If the people support the CPC, why is it so afraid? Why does it crack down mercilessly on informal Christian religious services? Why does a Nobel Prize awarded a dissident poet create an international incident? Why does it grow hysterical when a foreign leader receives the Dalai Lama? Why is it so fearful of public protests or strikes?

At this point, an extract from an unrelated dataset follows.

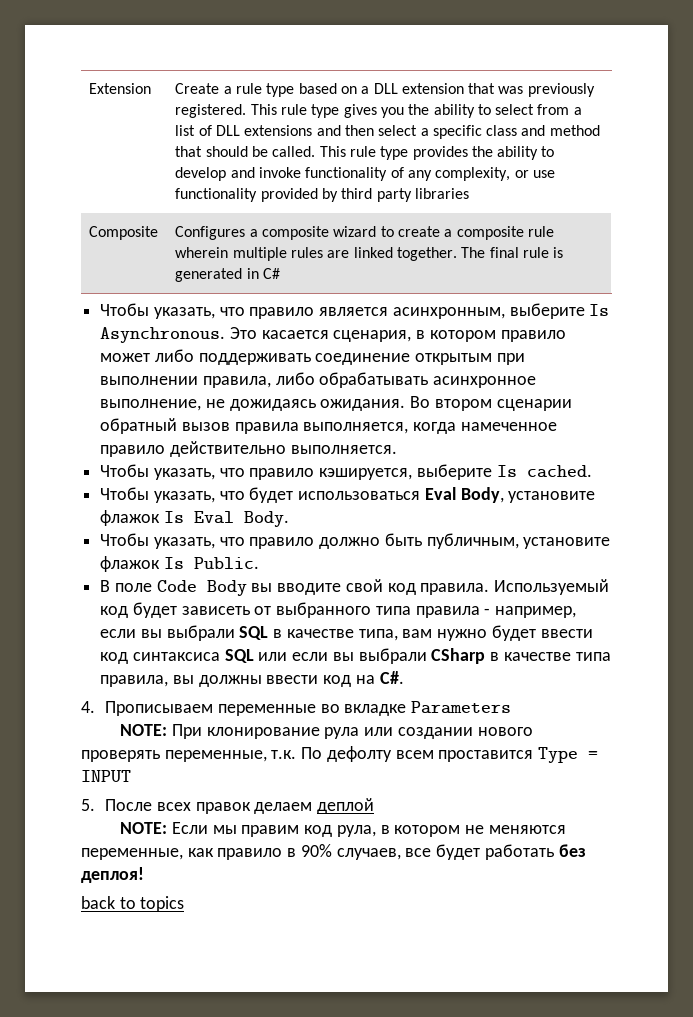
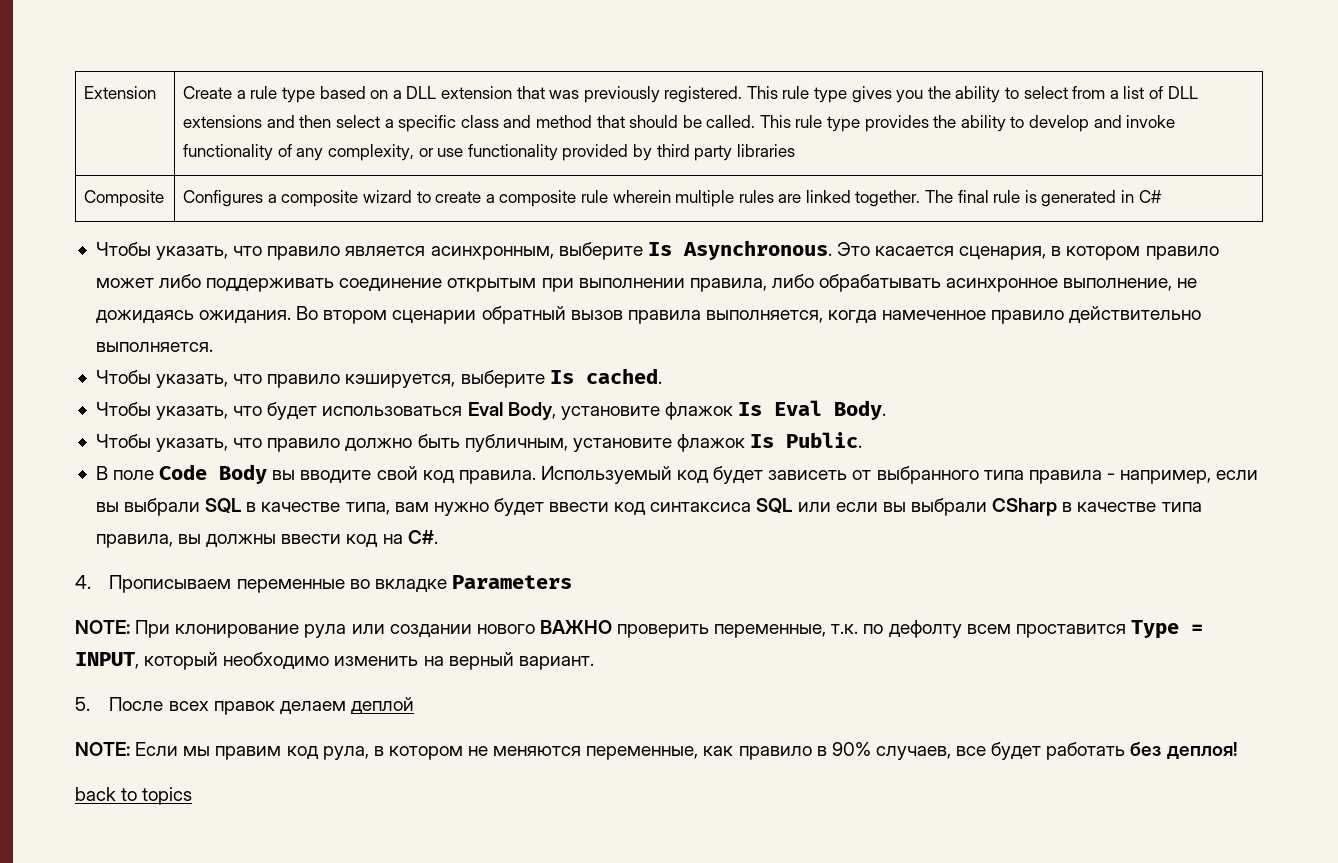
- NOTE: При клонирование рула или создании нового проверять переменные, т.к. По дефолту всем проставится Type = INPUT
+ NOTE: При клонирование рула или создании нового ВАЖНО проверить переменные, т.к. по дефолту всем проставится Type = INPUT, который необходимо изменить на верный вариант.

The answer, he suggests, is that the party itself realizes the brittle nature of its rule and the nherent fragility of its performance-based legitimacy:

The CPC realizes that it has no basis for legitimacy; therefore, it must repress any hint of an alternative or a challenge to its legitimacy. Growing church attendance suggests to the CPC that one day the church could challenge its monopoly, as it did in Communist Poland. If workers organize into real labor unions, the unions could eventually become an alternate political movement. A lone dissident may strike a chord among the people that sets off something that they cannot suppress by their usual repression. The CPC leaders look with fear and trembling at the Arab Spring, knowing it could happen in their backyard.

RTWT

Similarly, notes Carlos Alberto Montaner, admirers of China’s authoritarian capitalism should reflect on the country’s alternative options:

 It shouldn’t be difficult for the Chinese to remember that, before the recent progress of mainland China, two appendices of that culture found their way toward the First World: Hong Kong and Taiwan. As a British colony, Hong Kong became wealthy without surrendering its freedom. Taiwan prospered while its society cast off its dictatorial origins and became free.

“One doesn’t have to choose between freedom and progress,” he notes.

RTWT

The Southern Mongolian Human Rights Information Center is supported by the National Endowment for Democracy.